Between December 2020 and April 2023, I submitted over twenty-five scholarship applications to over 15 different institutions and funding agencies, most of whom will either not respond or will just send you a "sorry, you were not successful" message. It got to a point where I nearly gave up on my desire for further education. Some of my closest friends could attest to this. I was already worn out! It was not until June 7, 2023, after three long years of waiting, when I received an email from the Commonwealth Scholarship Commission in the UK, an institution I will forever be grateful to, informing me that I had been provisionally selected for their scholarship for a Master's Degree in Economics at the University of Kent. I didn't know how I fell on my knees, bowed my head and thanked Allah for this, and the rest of the day was filled with tears. I couldn't explain why I was crying, but I knew the struggle was real!
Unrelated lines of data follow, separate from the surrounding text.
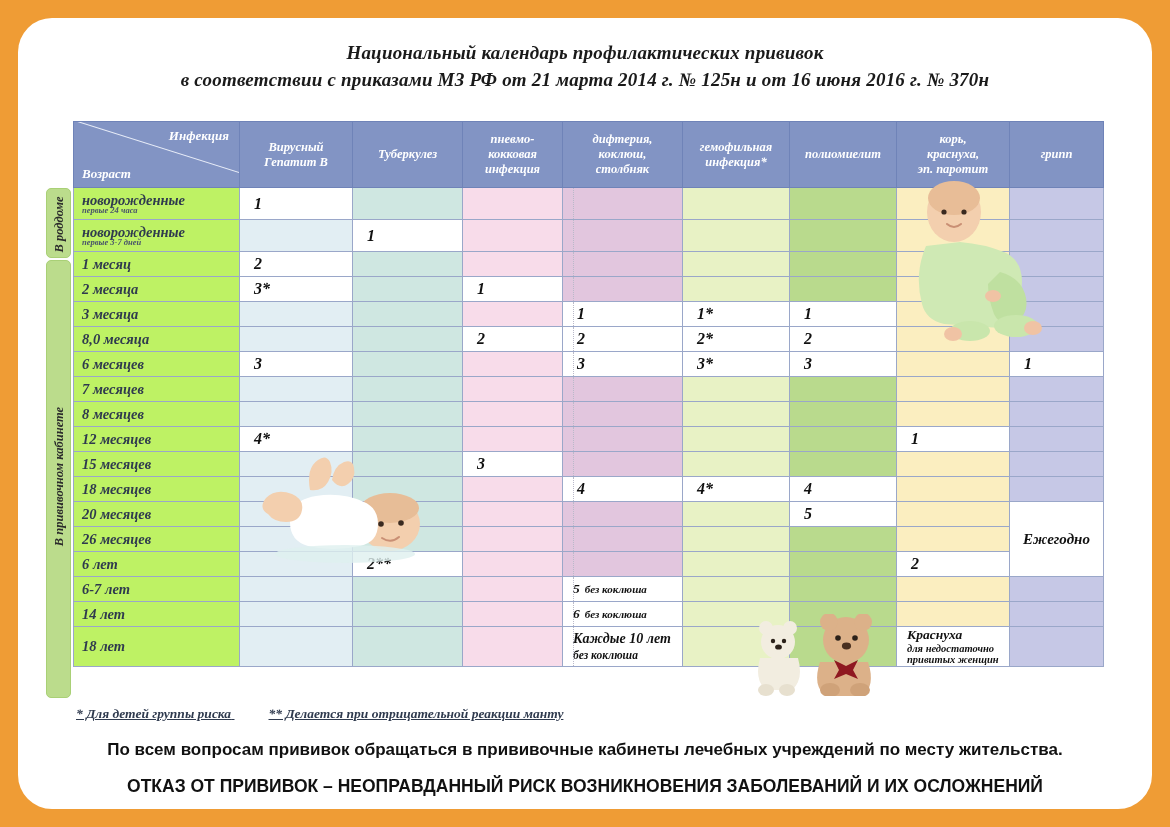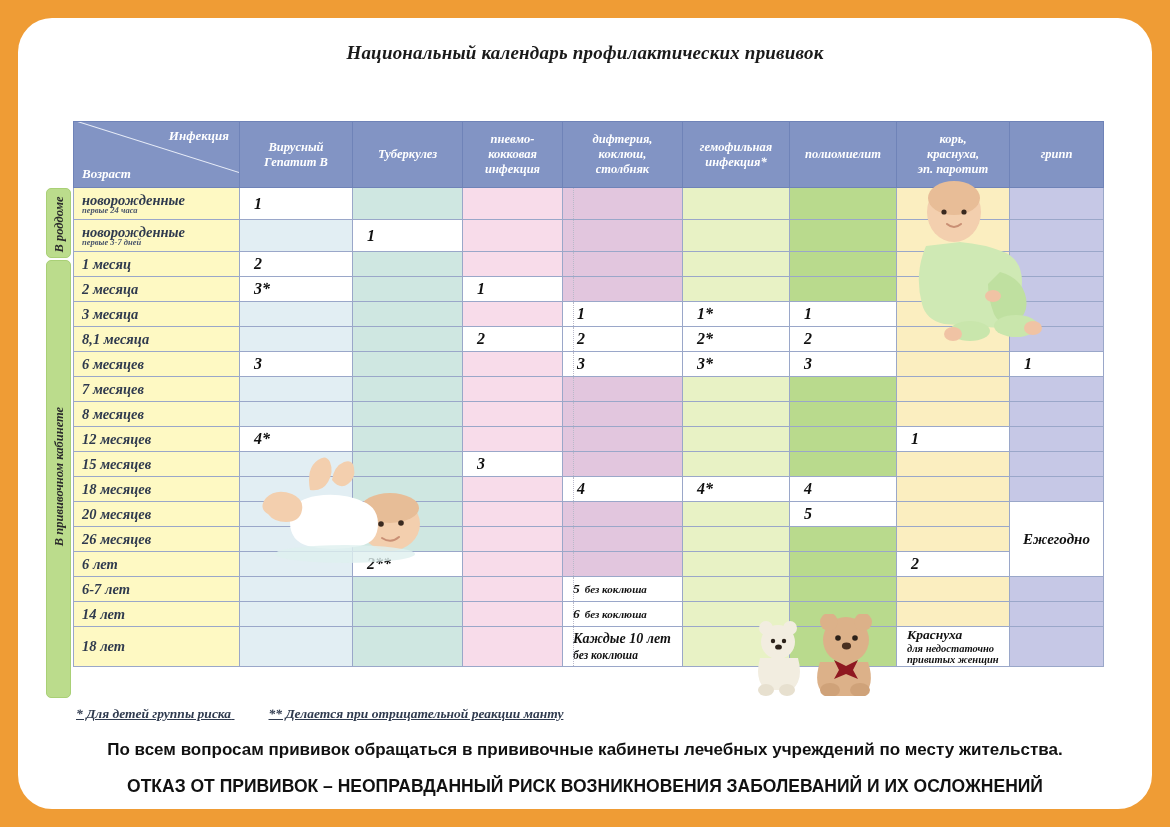--- a/index.html
+++ b/index.html
@@ -148,6 +148,7 @@
 
   <div id="title-wrap">
     <div class="title-line" id="title1">Национальный календарь профилактических прививок</div>
+    <div class="title-line" id="title2">в соответствии с приказами МЗ РФ от  21 марта 2014 г. № 125н и от 16 июня 2016 г. № 370н</div>
   </div>
 
   <div class="vtab" id="vtab-rod">

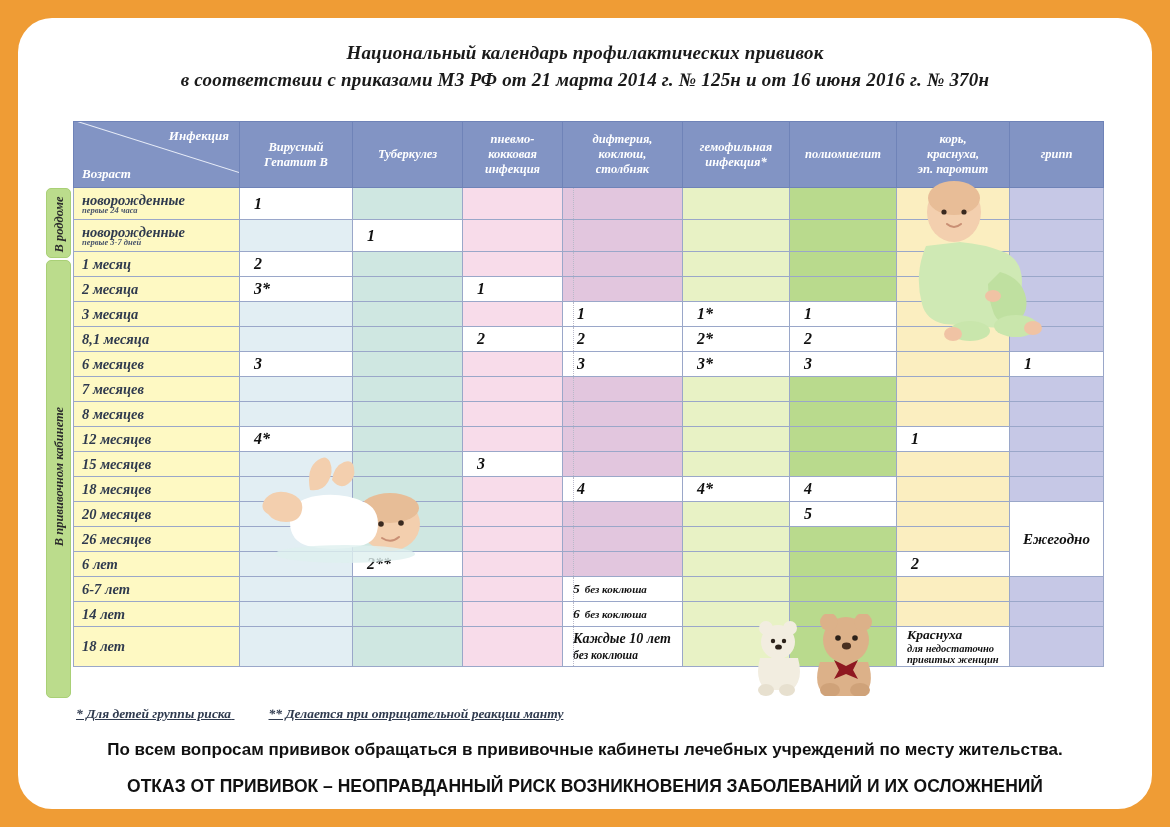--- a/index.html
+++ b/index.html
@@ -77,7 +77,7 @@
 
   tbody td{height:25px;font-size:15px;}
   td.age{
-    background:#fef9c3;text-align:left;
+    background:#bef264;text-align:left;
     padding-left:8px;font-style:italic;font-weight:bold;
     font-size:14.5px;color:#2f3a4e;
     position:relative;

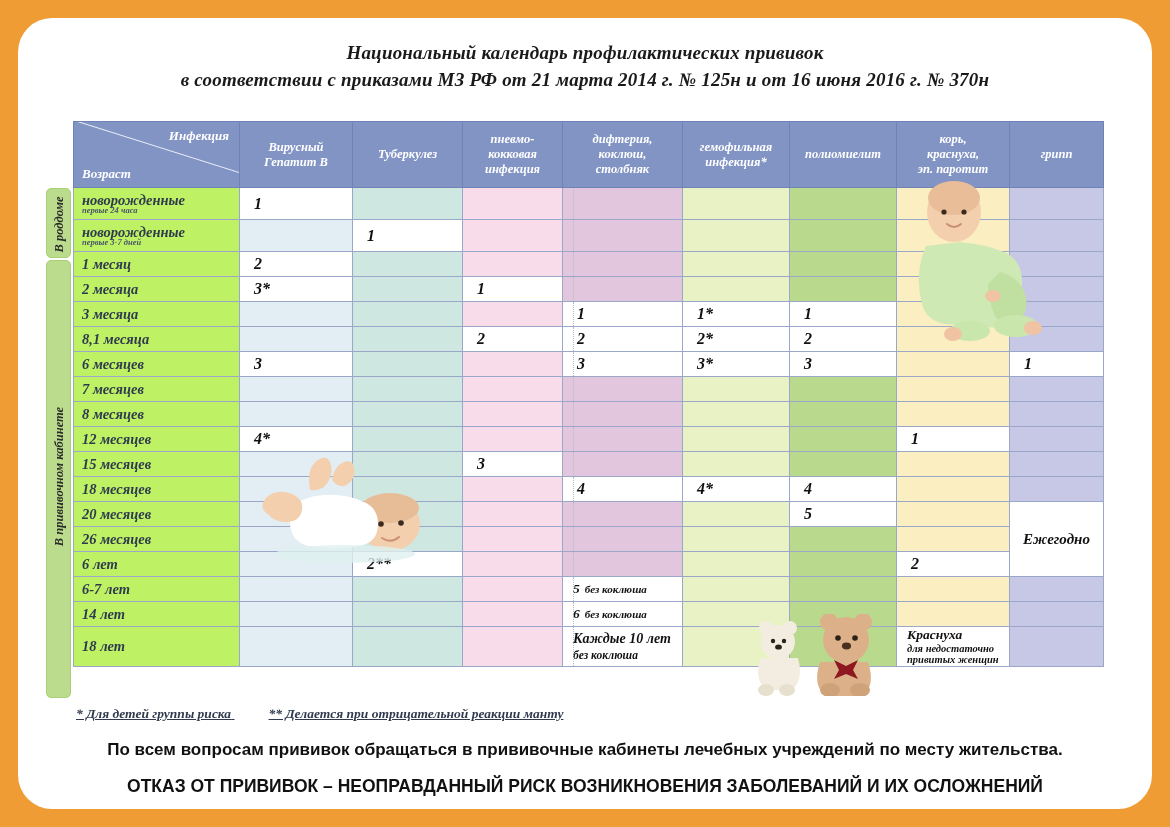--- a/index.html
+++ b/index.html
@@ -255,7 +255,7 @@
             <td class="val c-gri"></td>
           </tr>
           <tr>
-            <td class="age">8,1 месяца</td>
+            <td class="age">8,0 месяца</td>
             <td class="val c-hep"></td>
             <td class="val c-tub"></td>
             <td class="val blank"><span>2</span></td>

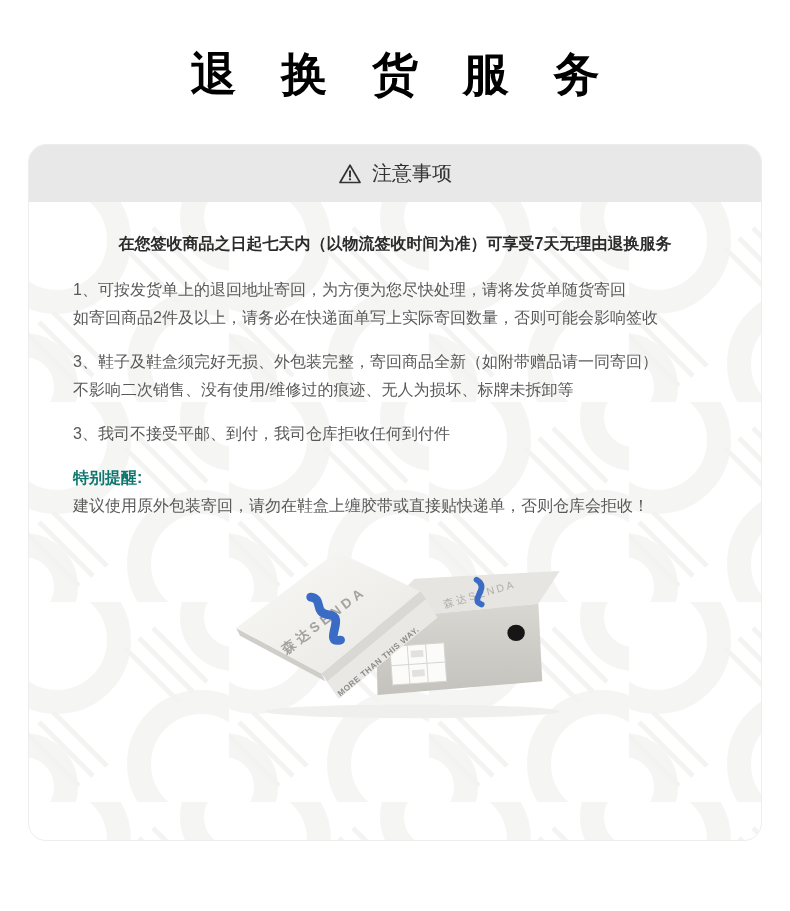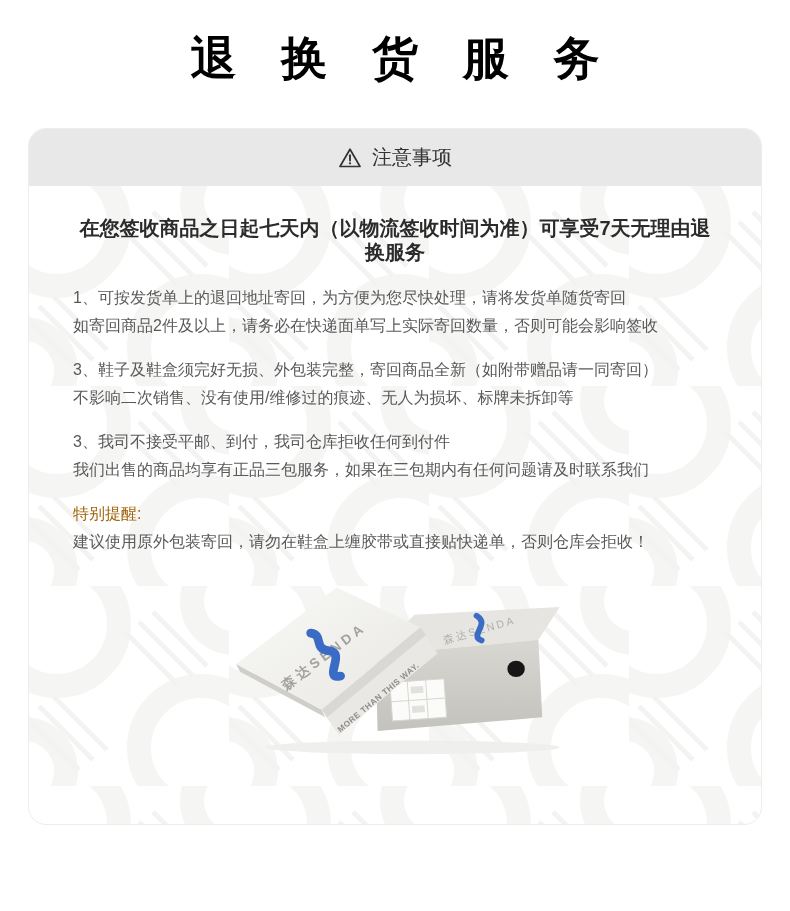--- a/index.html
+++ b/index.html
@@ -13,7 +13,7 @@
   .page { width: 790px; height: 911px; position: relative; }
 
   .page-title {
-    margin: 0; padding-top: 28px;
+    margin: 0; padding-top: 44px;
     text-align: center;
     font-size: 46px; font-weight: bold;
     letter-spacing: 16px; text-indent: 16px;

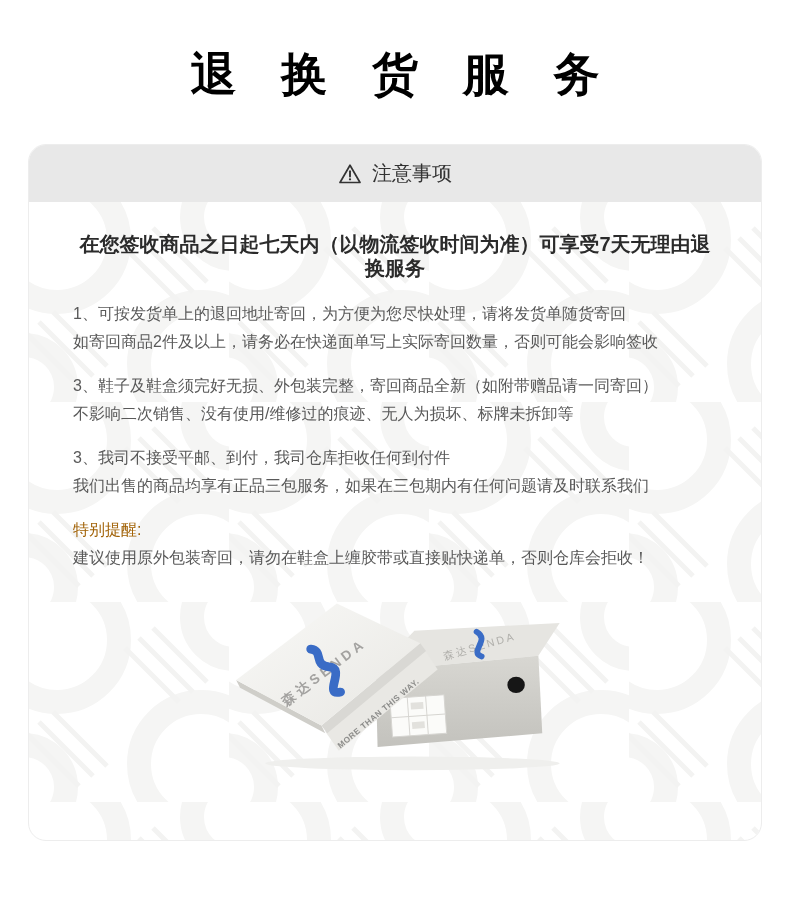--- a/index.html
+++ b/index.html
@@ -48,7 +48,7 @@
 
   .lead {
     text-align: center;
-    font-size: 20px; font-weight: bold; color: #2b2b2b;
+    font-size: 16px; font-weight: bold; color: #2b2b2b;
     line-height: 24px;
     margin: 0 0 20px;
   }

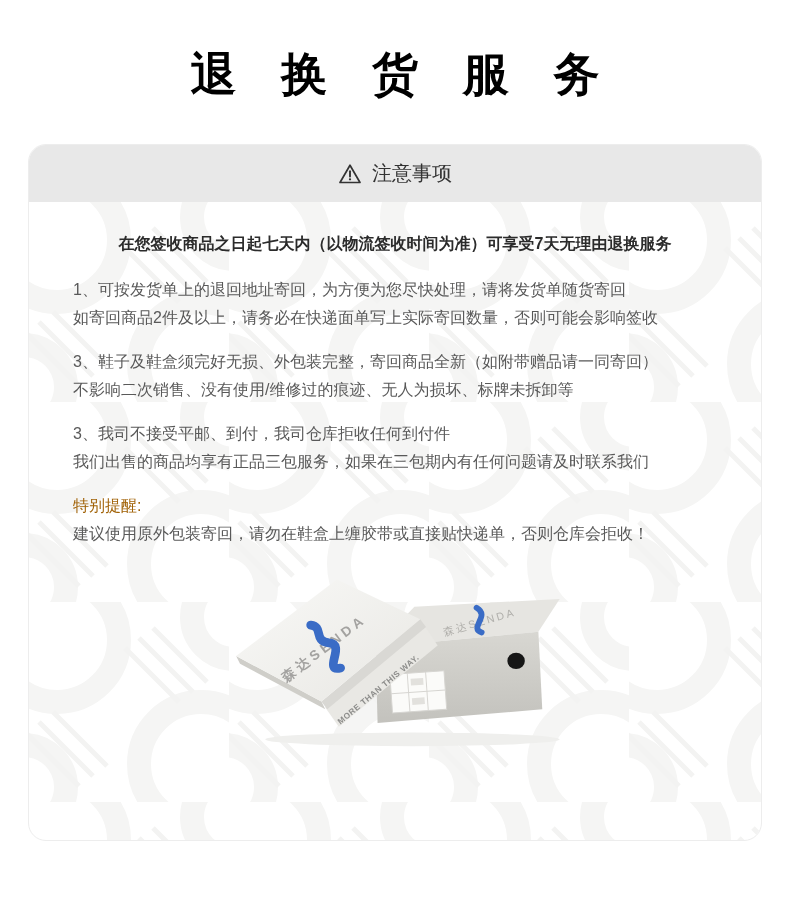--- a/index.html
+++ b/index.html
@@ -127,7 +127,6 @@
 
         <div class="para">
           <div>3、我司不接受平邮、到付，我司仓库拒收任何到付件</div>
-          <div>我们出售的商品均享有正品三包服务，如果在三包期内有任何问题请及时联系我们</div>
         </div>
 
         <div class="para">

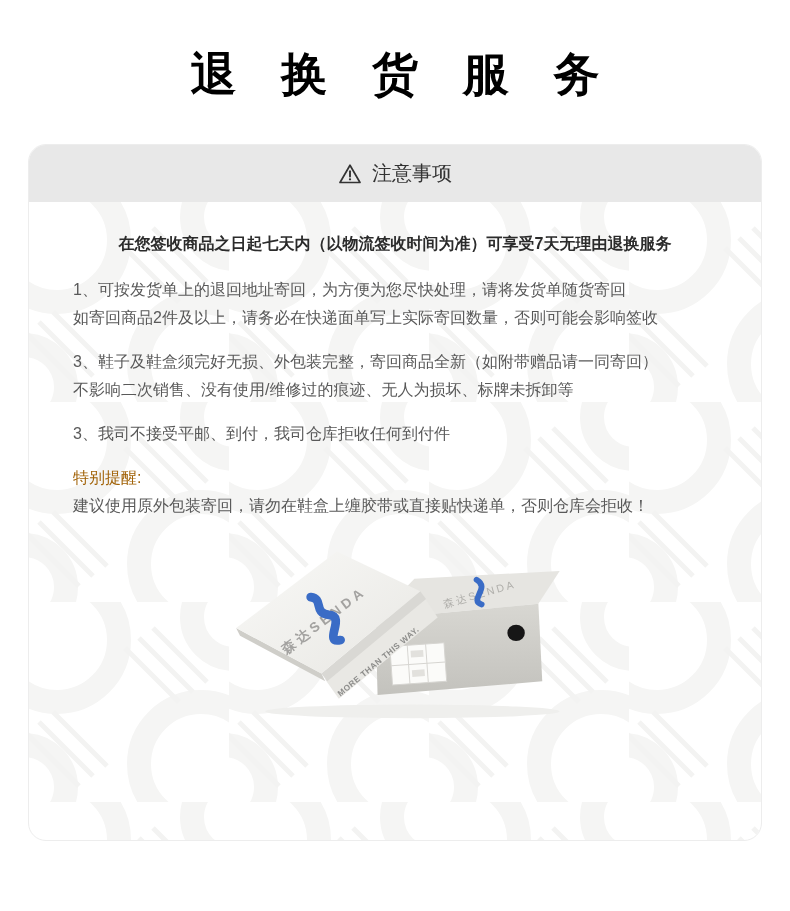--- a/index.html
+++ b/index.html
@@ -59,7 +59,7 @@
   }
   .para.last { margin-bottom: 0; }
   .b { font-weight: bold; color: #2b2b2b; }
-  .label-line { font-weight: normal; color: #a16207; }
+  .label-line { font-weight: bold; color: #0f766e; }
 
   .boxes {
     margin-top: 6px;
However, there was not the end! Since it was a provisional selection, I had to fulfill some conditions, which got me even more stressed and weak! I was severely tempted to give up on some things that seemed impossible to get but my intuition told me to never relent! So, I kept pushing, so hard at some point that the university told me that they were not responding to any of my "chasing" emails. I understood their perspective, but I was equally anxious that the slightest delay could cost me this life-changing opportunity.
But guess what! Alhamdulillah! Today, I am a student of Master's in Economics at the University of Kent, a prestigious and globally recognized institution known for nurturing ambition. This is a life-changing opportunity I could only merely dream of in the past. Up to my first years at UTG, I could never imagine studying in such a prestigious institution, more so in the UK. I couldn't be more grateful to the funding partners and the University of Kent, as well as my family, friends and loved ones, for making this incredible journey a resounding one for me. Certainly, it is a win for all of us!
THE MORAL of this real-life story is clear. I want to inspire young people, especially Gambians, to stay steadfast in their pursuit of success. Times change, and situations can become extremely challenging, but the path to self-actualization is often rough and bumpy. Don't expect smooth sailing, especially if you haven't been born with a silver spoon. Stay focused on your goals, and don't let tough times deter you from your dreams and ambitions.
Many people who have known me in the past few years might think I've had a comfortable life, but those who know the real story understand that I am only leaving the testimony of an adage that says "no condition is permanent." If I can come this far, I believe anyone else can!
Be Strong! Be Ready! Be Focused! Do not give up on your aspirations!!!